**Exercise prompt**
Go through the data below and copy each line where the word "your" occurs.
─── Entries supplied ───
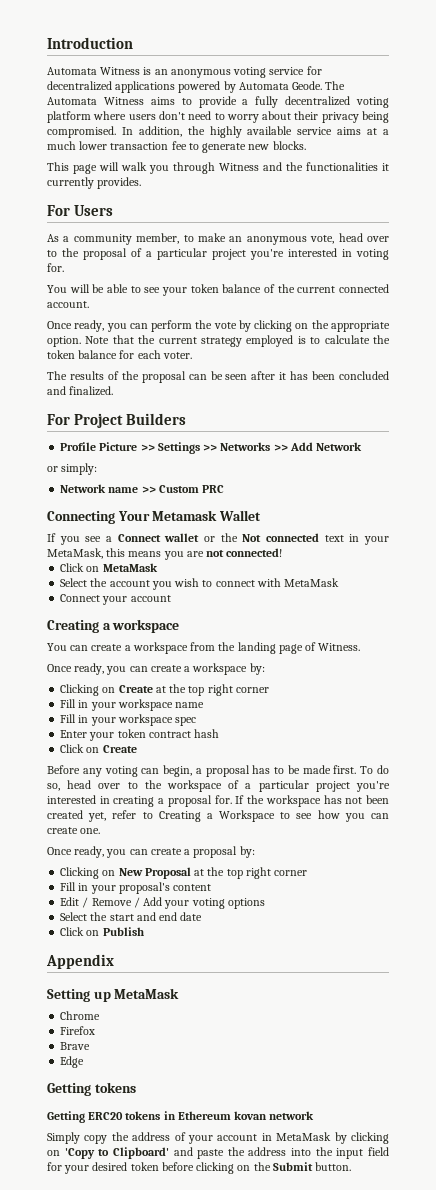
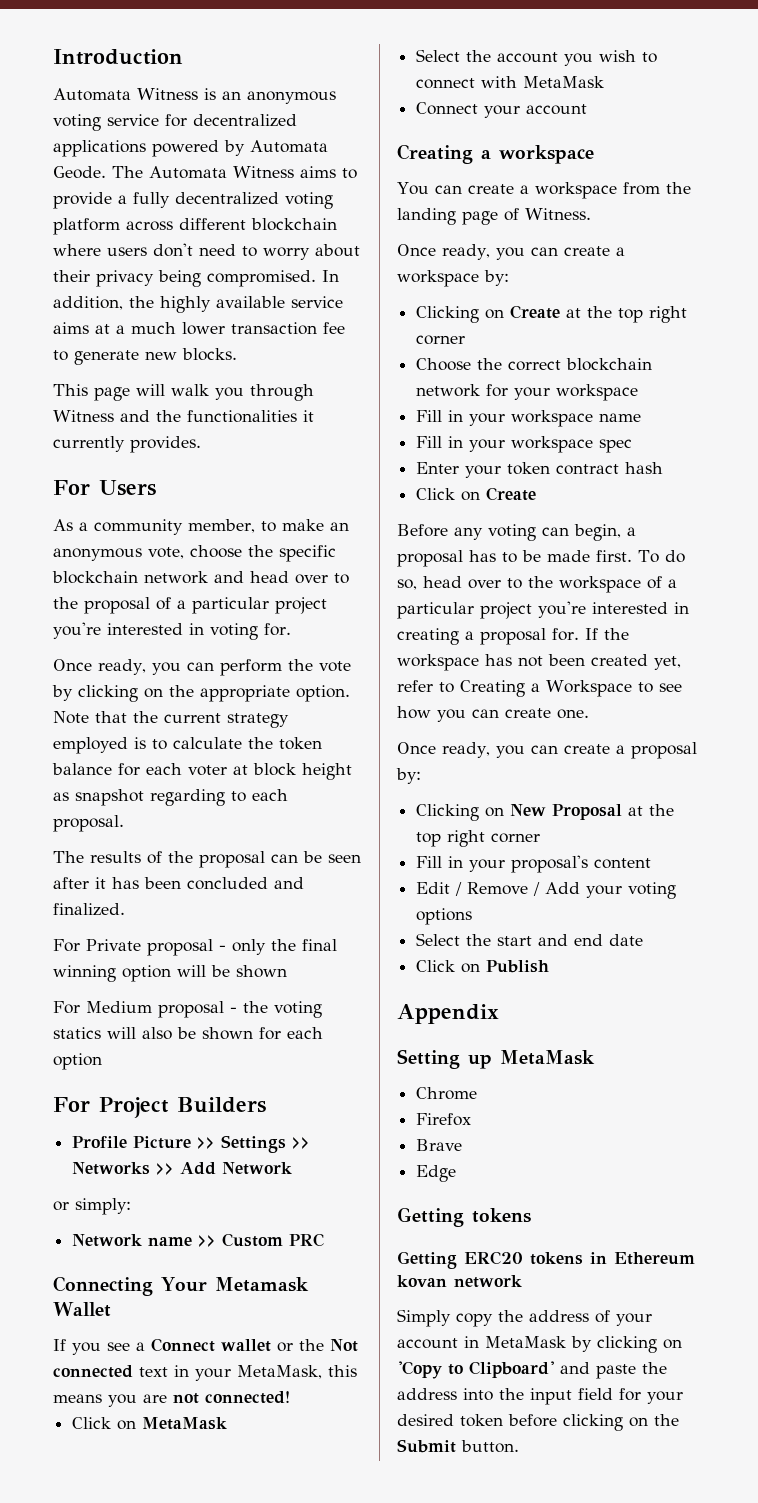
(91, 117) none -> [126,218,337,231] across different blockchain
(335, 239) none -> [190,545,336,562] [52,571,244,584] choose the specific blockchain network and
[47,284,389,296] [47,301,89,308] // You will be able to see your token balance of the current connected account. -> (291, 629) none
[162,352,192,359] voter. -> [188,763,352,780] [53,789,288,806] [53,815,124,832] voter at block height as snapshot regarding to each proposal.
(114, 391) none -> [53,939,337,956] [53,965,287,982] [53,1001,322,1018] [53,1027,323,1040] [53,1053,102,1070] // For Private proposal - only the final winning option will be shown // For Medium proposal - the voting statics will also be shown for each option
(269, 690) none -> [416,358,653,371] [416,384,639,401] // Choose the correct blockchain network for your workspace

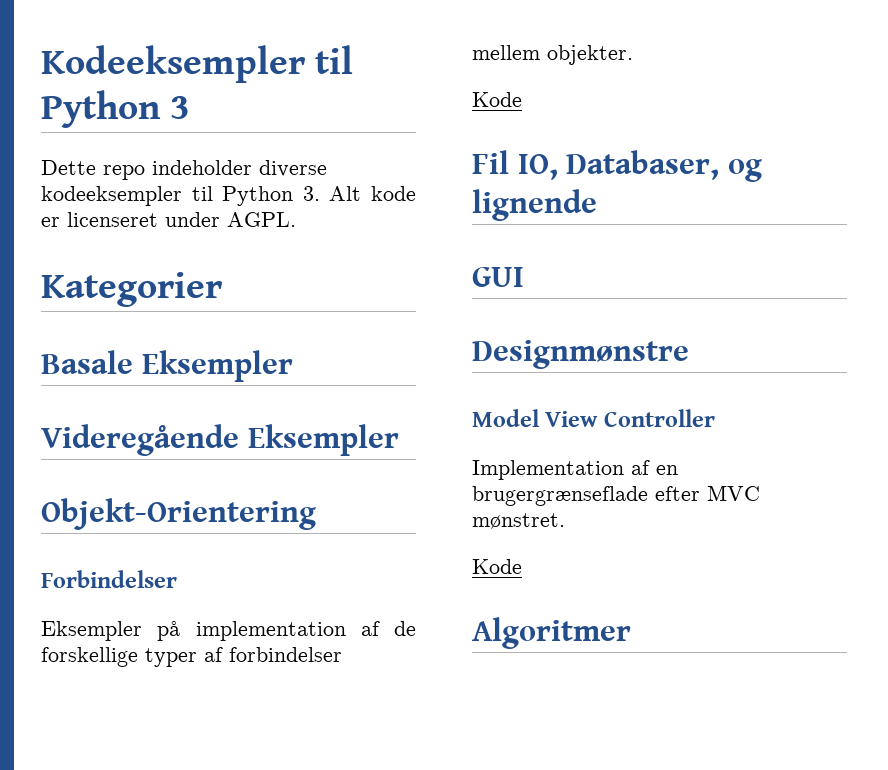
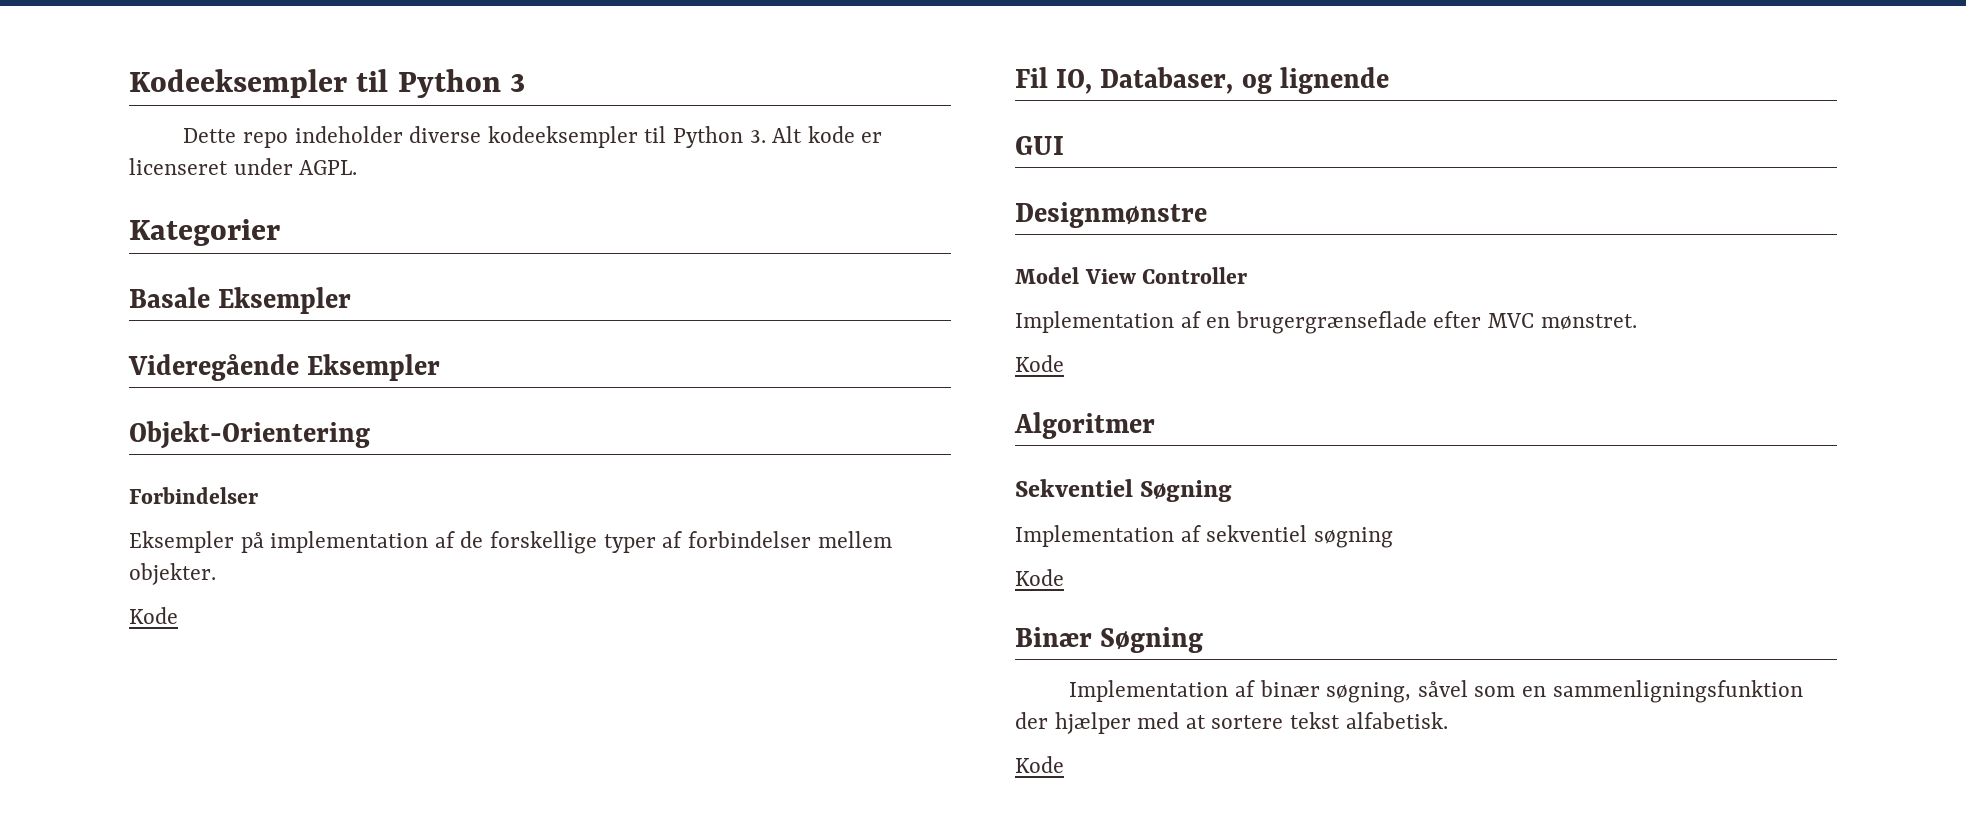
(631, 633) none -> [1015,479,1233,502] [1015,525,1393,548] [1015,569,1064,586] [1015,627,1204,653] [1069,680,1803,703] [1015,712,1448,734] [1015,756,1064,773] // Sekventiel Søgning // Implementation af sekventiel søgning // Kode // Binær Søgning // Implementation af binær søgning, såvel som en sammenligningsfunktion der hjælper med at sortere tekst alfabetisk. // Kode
───
**Answer box**
[47,284,389,296] [47,301,89,308] // You will be able to see your token balance of the current connected account. -> (291, 629) none
(269, 690) none -> [416,358,653,371] [416,384,639,401] // Choose the correct blockchain network for your workspace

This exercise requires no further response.